11. The cable rope climbing robot (100) as claimed in the claim 10, wherein the toothed wheel (111) is configured to provide desired tension between the at least one cable rope (107) and drive pulley (109) to avoid slippage.
12. The cable rope climbing robot (100) as claimed in the claim 1, wherein the hydraulic driving mechanism (104) comprises at least one flow control valve (124), a pressure relief valve (126), and at least one pilot operated check valve (128).
13. The cable rope climbing robot (100) as claimed in the claim 1, wherein the at least one direction control valve (122) is configured to control the directional movement of the cable rope climbing robot (100).
14. The cable rope climbing robot (100) as claimed in the claim 12, wherein the at least one flow control valve (124) is configured to control the speed of the cable rope climbing robot (100).
15. The cable rope climbing robot (100) as claimed in the claim 12, wherein the pressure relief valve (126) is configured to control the pressure of the hydraulic fluid within a fluid reservoir (161) of the hydraulic driving mechanism (104).
16. The cable rope climbing robot (100) as claimed in the claim 12, wherein the at least one pilot operated check valve (128) is configured to provide safety to the cable rope climbing robot (100) in case of fall during operation, and to stop the cable rope climbing robot (100) at a desired location along a length of the at least one cable rope (107).
17. The cable rope climbing robot (100) as claimed in the claim 1, wherein the hydraulic driving mechanism (104) further comprises a pressure gauge (130), a temperature sensor (140), a level switch (150).

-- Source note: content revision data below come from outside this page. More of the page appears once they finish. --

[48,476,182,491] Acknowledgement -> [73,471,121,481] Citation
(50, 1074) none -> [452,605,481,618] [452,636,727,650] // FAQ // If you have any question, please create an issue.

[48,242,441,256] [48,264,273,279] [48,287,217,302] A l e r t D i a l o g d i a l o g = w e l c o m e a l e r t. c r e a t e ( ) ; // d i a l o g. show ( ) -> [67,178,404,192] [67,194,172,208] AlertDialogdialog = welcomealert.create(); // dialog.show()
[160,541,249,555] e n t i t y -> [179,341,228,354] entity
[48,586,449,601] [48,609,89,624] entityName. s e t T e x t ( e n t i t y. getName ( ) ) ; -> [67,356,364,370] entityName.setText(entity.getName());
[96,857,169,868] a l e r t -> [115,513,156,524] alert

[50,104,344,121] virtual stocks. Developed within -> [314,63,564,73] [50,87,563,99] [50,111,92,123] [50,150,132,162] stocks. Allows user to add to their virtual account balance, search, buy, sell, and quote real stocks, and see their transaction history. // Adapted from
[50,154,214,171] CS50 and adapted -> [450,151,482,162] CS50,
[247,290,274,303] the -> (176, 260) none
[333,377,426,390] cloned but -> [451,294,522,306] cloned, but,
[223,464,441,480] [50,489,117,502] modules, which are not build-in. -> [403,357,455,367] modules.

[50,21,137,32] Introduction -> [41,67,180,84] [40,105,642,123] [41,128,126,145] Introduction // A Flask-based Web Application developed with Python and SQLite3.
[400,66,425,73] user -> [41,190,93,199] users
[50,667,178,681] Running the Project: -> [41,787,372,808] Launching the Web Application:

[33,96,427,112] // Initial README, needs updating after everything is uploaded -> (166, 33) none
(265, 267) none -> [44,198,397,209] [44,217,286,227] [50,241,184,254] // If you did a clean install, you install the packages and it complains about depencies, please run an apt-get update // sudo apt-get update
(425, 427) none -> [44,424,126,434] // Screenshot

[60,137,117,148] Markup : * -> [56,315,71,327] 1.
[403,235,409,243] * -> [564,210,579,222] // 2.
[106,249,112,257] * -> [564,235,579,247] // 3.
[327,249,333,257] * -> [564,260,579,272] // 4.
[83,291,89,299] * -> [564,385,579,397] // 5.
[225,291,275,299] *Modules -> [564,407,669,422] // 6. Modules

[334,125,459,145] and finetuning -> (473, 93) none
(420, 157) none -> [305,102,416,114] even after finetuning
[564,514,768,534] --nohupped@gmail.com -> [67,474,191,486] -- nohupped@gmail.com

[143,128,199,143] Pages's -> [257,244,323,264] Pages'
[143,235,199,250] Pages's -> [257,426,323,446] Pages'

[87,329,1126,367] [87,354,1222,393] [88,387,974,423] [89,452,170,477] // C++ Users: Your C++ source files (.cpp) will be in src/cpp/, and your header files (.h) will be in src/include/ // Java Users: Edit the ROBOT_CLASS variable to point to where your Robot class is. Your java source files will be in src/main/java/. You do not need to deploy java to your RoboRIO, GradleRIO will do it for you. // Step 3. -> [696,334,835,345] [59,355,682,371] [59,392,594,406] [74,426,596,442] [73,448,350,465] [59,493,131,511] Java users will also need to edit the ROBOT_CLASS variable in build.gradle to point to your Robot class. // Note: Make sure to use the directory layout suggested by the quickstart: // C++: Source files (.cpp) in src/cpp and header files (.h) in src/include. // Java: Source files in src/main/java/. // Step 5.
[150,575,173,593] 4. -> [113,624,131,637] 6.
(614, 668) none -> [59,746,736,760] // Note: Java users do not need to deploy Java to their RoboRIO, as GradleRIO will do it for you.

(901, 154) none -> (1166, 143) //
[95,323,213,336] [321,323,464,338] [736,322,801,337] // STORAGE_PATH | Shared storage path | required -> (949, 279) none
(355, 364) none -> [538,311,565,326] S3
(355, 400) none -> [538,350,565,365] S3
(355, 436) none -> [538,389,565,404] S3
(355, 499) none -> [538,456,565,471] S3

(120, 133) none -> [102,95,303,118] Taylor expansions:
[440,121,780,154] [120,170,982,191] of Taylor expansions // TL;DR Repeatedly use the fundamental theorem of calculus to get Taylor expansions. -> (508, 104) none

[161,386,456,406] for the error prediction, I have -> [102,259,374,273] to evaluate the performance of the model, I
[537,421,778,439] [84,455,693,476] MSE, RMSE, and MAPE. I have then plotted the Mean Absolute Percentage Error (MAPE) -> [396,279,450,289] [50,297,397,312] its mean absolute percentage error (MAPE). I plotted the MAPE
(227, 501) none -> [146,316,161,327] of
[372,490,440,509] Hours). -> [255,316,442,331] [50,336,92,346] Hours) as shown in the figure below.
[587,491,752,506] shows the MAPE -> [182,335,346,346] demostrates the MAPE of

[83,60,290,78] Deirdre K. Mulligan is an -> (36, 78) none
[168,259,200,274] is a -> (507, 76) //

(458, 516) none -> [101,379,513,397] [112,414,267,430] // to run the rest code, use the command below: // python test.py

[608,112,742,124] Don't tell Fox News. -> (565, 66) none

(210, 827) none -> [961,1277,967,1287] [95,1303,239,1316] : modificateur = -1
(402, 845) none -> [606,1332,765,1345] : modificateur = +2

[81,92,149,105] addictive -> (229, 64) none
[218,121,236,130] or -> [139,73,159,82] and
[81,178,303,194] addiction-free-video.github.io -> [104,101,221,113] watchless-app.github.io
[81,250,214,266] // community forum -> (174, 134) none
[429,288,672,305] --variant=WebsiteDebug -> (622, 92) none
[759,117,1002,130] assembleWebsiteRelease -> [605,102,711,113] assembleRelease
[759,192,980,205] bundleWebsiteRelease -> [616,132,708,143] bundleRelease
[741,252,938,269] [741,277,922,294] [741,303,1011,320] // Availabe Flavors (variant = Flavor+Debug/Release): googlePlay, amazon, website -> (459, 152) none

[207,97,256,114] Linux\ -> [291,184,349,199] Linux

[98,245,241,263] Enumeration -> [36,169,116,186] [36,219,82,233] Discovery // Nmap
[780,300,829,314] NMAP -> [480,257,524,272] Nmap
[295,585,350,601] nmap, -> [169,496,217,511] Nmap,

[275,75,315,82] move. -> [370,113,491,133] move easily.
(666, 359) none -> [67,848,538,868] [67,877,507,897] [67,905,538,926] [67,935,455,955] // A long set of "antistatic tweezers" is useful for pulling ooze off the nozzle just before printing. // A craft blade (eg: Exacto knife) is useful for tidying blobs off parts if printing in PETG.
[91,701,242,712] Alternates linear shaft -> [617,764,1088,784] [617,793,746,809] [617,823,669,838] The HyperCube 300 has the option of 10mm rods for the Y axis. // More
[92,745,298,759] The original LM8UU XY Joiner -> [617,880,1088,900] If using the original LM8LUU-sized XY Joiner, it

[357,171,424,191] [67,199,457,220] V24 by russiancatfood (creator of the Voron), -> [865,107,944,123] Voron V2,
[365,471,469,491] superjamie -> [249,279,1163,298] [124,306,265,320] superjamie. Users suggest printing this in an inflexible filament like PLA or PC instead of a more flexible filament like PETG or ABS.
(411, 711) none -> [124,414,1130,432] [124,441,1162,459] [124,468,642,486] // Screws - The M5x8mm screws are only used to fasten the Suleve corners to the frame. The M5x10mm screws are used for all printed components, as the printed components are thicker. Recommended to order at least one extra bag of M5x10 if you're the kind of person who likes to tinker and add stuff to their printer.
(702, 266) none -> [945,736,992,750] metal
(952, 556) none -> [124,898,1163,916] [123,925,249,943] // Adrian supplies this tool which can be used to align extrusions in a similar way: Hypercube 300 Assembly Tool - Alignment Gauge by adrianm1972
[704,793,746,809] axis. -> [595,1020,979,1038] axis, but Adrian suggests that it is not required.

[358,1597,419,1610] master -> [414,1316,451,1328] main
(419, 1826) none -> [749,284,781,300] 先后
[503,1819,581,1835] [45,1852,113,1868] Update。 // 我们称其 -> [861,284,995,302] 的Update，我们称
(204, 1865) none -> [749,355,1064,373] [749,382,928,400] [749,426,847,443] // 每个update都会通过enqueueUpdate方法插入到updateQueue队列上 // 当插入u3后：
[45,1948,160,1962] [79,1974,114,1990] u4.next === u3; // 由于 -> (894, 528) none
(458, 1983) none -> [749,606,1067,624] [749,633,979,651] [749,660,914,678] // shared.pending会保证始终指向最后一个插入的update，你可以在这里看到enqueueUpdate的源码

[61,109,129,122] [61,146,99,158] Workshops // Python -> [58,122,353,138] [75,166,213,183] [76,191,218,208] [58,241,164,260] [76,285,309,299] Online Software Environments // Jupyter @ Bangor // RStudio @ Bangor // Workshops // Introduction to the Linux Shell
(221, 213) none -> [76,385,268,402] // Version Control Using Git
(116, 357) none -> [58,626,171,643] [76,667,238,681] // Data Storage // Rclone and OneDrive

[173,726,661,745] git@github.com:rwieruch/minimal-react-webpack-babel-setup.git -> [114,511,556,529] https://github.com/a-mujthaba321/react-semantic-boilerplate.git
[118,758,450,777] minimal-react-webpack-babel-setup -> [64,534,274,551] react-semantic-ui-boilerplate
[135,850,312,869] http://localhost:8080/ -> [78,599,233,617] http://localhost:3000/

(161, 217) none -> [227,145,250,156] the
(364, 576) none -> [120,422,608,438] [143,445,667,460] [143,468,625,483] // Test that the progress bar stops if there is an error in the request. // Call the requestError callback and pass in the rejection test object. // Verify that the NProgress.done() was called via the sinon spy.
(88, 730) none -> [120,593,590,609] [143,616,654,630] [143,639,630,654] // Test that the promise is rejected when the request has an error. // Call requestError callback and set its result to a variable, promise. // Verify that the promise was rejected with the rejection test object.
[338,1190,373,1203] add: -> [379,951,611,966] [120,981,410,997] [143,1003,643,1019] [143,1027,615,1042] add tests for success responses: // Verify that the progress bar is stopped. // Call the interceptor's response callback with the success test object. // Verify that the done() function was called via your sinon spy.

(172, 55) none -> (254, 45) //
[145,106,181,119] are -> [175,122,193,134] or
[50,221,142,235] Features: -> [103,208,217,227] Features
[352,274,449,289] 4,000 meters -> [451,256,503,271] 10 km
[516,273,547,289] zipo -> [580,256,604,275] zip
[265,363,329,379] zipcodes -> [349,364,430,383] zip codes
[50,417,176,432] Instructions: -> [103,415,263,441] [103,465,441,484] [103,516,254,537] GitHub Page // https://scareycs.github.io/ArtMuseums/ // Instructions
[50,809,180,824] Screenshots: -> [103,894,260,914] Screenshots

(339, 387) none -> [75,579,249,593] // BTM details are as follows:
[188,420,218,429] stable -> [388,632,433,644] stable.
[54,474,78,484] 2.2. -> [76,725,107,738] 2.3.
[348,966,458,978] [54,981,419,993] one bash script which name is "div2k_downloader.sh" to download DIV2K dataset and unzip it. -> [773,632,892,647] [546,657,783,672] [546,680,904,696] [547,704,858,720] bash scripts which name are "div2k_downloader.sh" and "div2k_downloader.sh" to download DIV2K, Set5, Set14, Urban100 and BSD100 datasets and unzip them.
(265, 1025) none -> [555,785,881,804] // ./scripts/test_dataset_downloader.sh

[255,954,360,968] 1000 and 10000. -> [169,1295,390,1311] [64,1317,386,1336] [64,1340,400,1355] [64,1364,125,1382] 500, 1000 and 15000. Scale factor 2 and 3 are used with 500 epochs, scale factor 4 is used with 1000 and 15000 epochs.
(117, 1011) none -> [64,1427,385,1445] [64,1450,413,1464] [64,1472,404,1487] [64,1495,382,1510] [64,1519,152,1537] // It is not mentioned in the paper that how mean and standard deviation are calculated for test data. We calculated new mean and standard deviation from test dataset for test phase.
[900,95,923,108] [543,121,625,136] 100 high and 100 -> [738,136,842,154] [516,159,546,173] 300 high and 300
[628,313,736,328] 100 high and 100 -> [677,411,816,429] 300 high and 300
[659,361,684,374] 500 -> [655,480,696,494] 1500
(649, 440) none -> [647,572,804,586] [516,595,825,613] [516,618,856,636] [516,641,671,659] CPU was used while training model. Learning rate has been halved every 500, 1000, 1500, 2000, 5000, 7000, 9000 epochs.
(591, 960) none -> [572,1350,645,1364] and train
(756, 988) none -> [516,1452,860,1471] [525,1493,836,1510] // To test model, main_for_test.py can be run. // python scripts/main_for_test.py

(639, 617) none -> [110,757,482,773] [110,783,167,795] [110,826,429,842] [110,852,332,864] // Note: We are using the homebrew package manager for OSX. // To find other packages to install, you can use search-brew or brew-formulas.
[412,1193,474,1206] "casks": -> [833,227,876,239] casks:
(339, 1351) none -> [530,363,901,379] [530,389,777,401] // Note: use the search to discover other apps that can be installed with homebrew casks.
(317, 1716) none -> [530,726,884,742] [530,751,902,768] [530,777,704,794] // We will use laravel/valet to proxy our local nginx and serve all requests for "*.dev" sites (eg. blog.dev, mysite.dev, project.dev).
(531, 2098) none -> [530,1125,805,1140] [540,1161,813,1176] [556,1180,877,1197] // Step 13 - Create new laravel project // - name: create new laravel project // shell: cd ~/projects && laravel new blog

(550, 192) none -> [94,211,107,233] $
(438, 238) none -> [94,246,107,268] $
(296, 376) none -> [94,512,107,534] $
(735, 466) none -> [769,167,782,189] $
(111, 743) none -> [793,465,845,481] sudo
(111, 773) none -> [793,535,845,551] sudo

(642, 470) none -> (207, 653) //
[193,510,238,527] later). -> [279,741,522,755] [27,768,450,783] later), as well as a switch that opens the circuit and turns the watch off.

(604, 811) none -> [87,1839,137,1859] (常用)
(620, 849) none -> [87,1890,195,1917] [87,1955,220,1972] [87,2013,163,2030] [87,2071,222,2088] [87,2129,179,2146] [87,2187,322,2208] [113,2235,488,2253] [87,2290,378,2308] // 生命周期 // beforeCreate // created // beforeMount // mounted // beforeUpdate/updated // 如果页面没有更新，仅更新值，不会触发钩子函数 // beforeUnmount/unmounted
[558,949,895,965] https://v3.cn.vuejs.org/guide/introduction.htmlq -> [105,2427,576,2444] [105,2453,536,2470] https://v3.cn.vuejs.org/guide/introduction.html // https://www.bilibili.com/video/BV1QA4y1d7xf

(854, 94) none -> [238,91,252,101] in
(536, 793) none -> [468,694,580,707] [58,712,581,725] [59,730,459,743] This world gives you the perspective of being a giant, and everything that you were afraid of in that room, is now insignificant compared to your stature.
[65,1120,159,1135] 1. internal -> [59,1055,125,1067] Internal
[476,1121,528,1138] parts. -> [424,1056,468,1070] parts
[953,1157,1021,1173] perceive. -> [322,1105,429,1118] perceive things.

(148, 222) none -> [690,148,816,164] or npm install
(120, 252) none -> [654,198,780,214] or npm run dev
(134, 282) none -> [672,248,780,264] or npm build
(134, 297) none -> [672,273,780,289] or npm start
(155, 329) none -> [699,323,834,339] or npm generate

18. The cable rope climbing robot (100) as claimed in the claim 1, wherein detection system (135) comprises a wireless data transmission module (140) configured to communicate with a host computer through an IOT based system for remote monitoring and controlling various parameters of the cable rope climbing robot (100).
19. The cable rope climbing robot (100) as claimed in the claim 3, wherein the sensor includes an ultrasonic sensor, a thermography sensor.